*DIRECTIONS*: Nothing but the exact lines from the one containing "- Phase 3 - Ennemis: 3h30" through the last line of the records below belongs in your answer.

*MATERIAL SUPPLIED*:
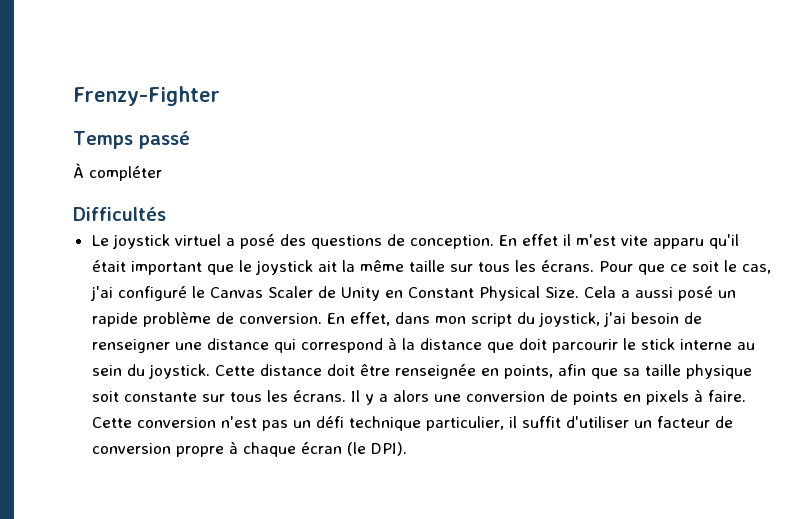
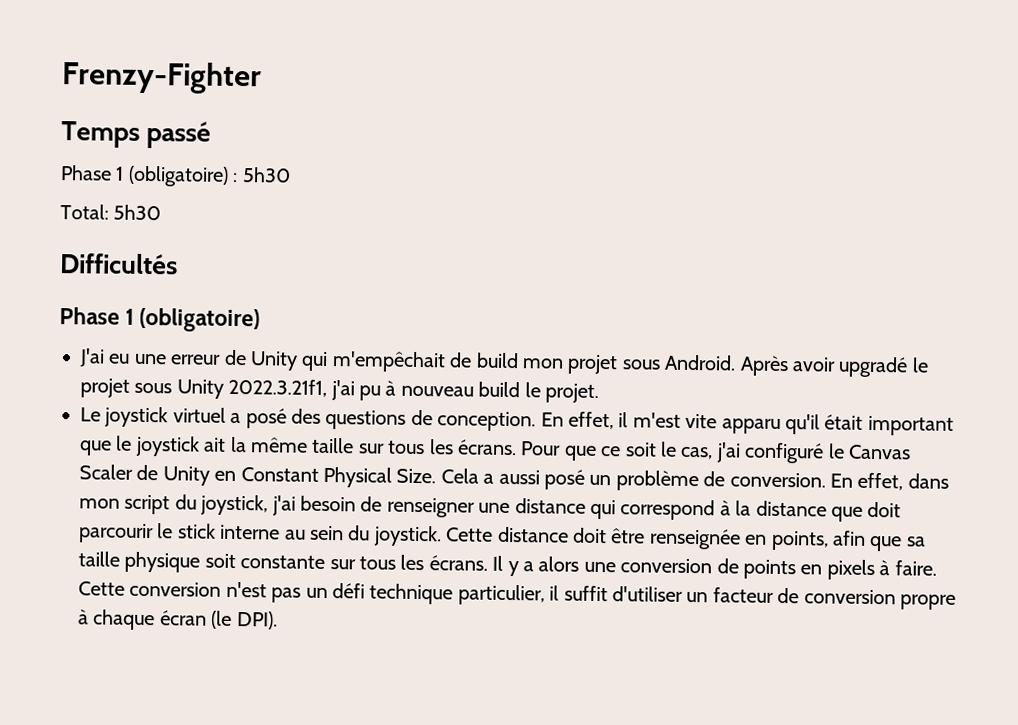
- À compléter
+ Phase 1 (obligatoire) : 5h30
+ Total: 5h30
  Difficultés
+ Phase 1 (obligatoire)
+ J'ai eu une erreur de Unity qui m'empêchait de build mon projet sous Android. Après avoir upgradé le projet sous Unity 2022.3.21f1, j'ai pu à nouveau build le projet.
- En effet il m'est vite apparu qu'il était important que le joystick ait la même taille sur tous les écrans.
+ En effet, il m'est vite apparu qu'il était important que le joystick ait la même taille sur tous les écrans.
- Cela a aussi posé un rapide problème de conversion.
+ Cela a aussi posé un problème de conversion.

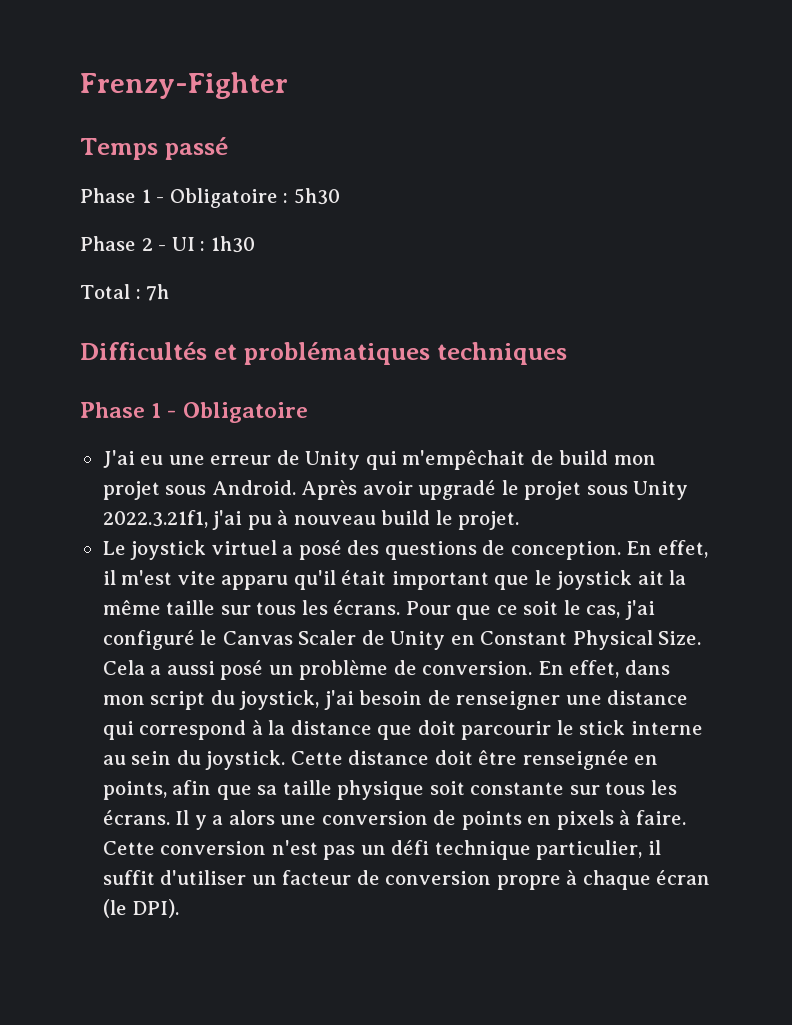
- Phase 1 (obligatoire) : 5h30
+ Phase 1 - Obligatoire : 5h30
- Total: 5h30
- Difficultés
- Phase 1 (obligatoire)
+ Phase 2 - UI : 1h30
+ Total : 7h
+ Difficultés et problématiques techniques
+ Phase 1 - Obligatoire

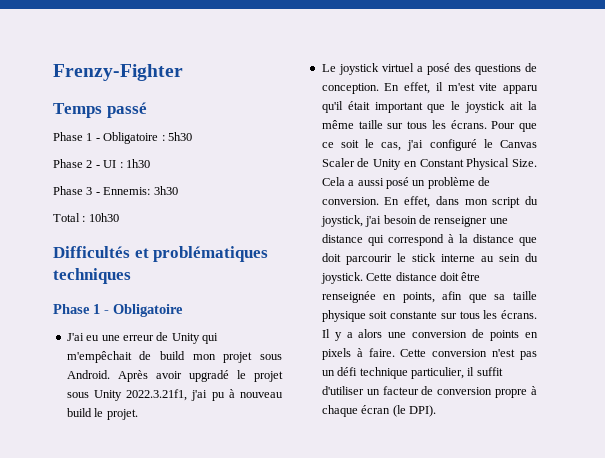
+ Phase 3 - Ennemis: 3h30
- Total : 7h
+ Total : 10h30

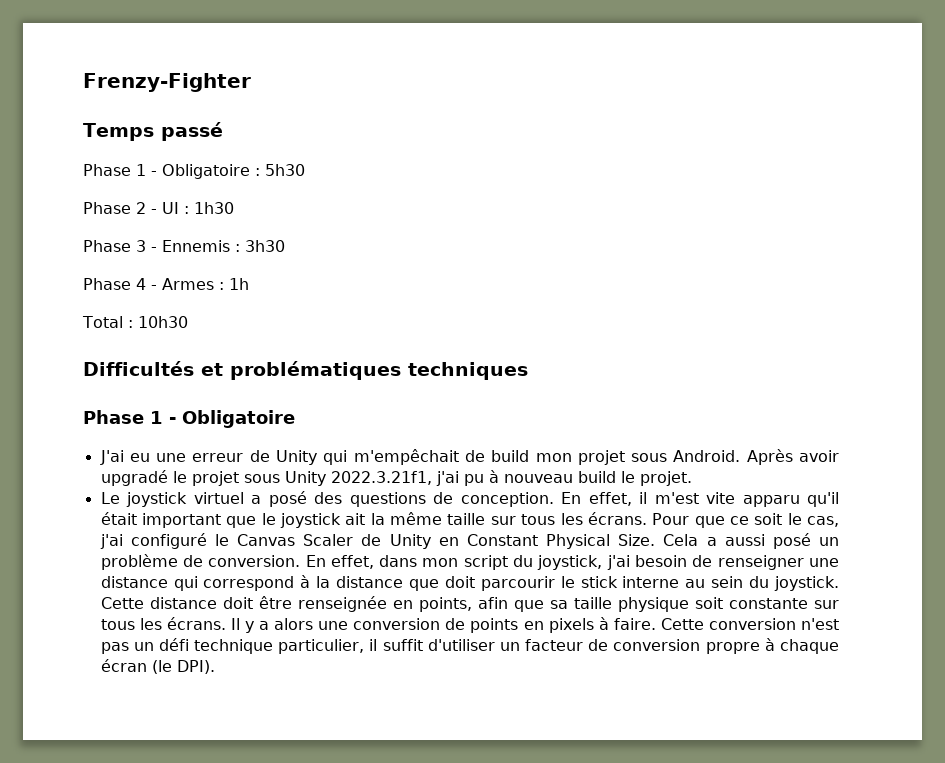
- Phase 3 - Ennemis: 3h30
+ Phase 3 - Ennemis : 3h30
+ Phase 4 - Armes : 1h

*YOUR RESPONSE*:
- Phase 3 - Ennemis: 3h30
+ Phase 3 - Ennemis : 3h30
+ Phase 4 - Armes : 1h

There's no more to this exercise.